Святогорский подошёл к шкафу Ельского, достал оттуда тапки, швырнул их Мальцевой.
— А тапки-то мне за… — она ошарашенно уставилась на свои босые ноги. Так вот что это было за странное ощущение внизу! Бетон, асфальт, педали, асфальт, бетон, паркет, линолеум… Выше на ней были трусы Панина. В серую и белую полосочку. Да, такие, с положенной мужским трусам геометрией кроя в определённых местах. Видимо, её тело приняло их за шорты. Хорошо, хоть под ними на ней были её собственные трусы. Поверх лифчика была натянута странная маечка, каких у неё отродясь не водилось. Безумно-карамельного цвета, вся в бантиках, с каким-то длинным поясочком сзади.

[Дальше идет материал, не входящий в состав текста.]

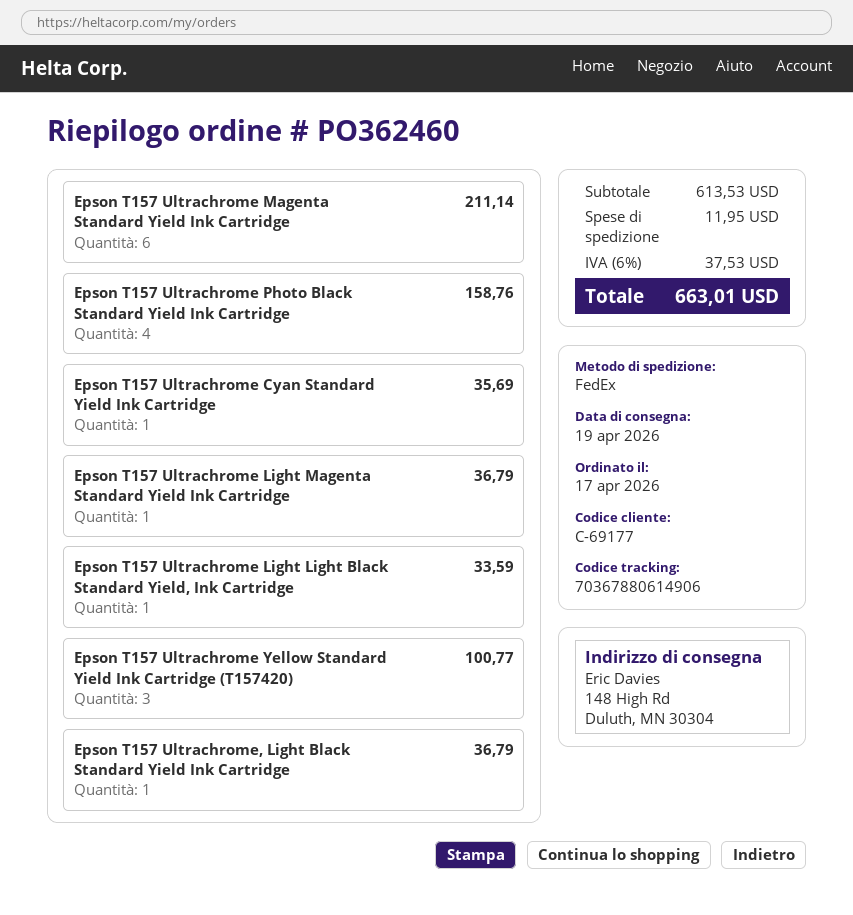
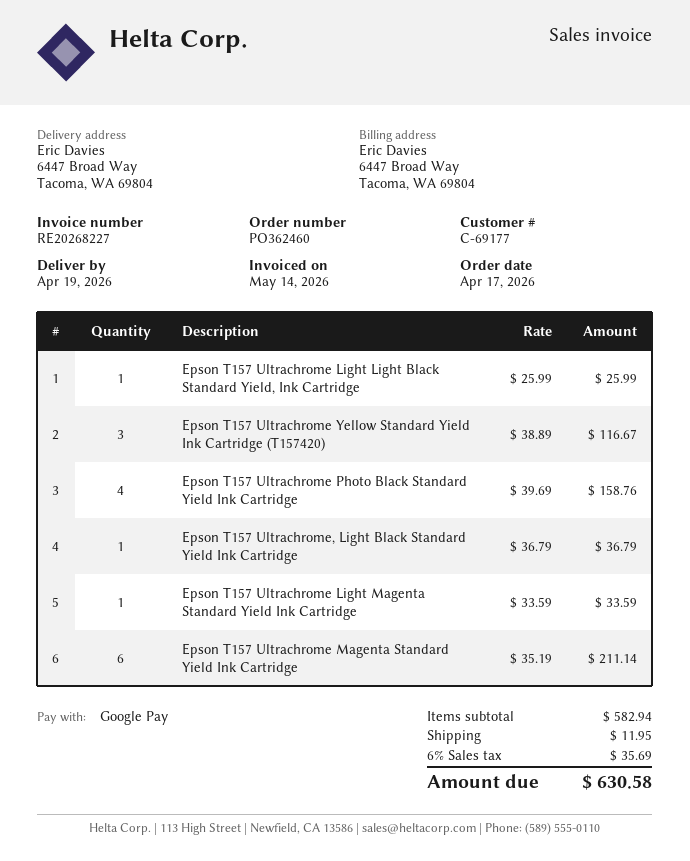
ship to: 148 High Rd, Duluth, MN 30304 -> 6447 Broad Way, Tacoma, WA 69804
Epson T157 Ultrachrome Cyan Standard Yield Ink Cartridge: 1 for 35.69 -> none
Epson T157 Ultrachrome Light Magenta Standard Yield Ink Cartridge: 1 for 36.79 -> 1 for 33.59
Epson T157 Ultrachrome Light Light Black Standard Yield, Ink Cartridge: 1 for 33.59 -> 1 for 25.99
Epson T157 Ultrachrome Yellow Standard Yield Ink Cartridge (T157420): 3 for 100.77 -> 3 for 116.67
subtotal: 613.53 -> 582.94
tax: 6% = 37.53 -> 6% = 35.69
total: 663.01 -> 630.58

— Панин, поди, Муське на вырост купил в очередном припадке отцовского шопинга. Платье для первого причастия! — снова затрясся Святогорский.
— Мать моя женщина! — ахнула Мальцева, беспомощно посмотрев на своих друзей. — Это меня так весь роддом видел?!
— Ну, не весь, — всё ещё подхрюкивая, съязвил Аркадий Петрович. — Хотя сейчас, поди, уже весь. А кто не видел — увидит. Сказал же: интерны тебя на айфон запечатлели. Не каждый день начмеда в таком виде узришь! Да ещё и с окровавленным младенцем в руках.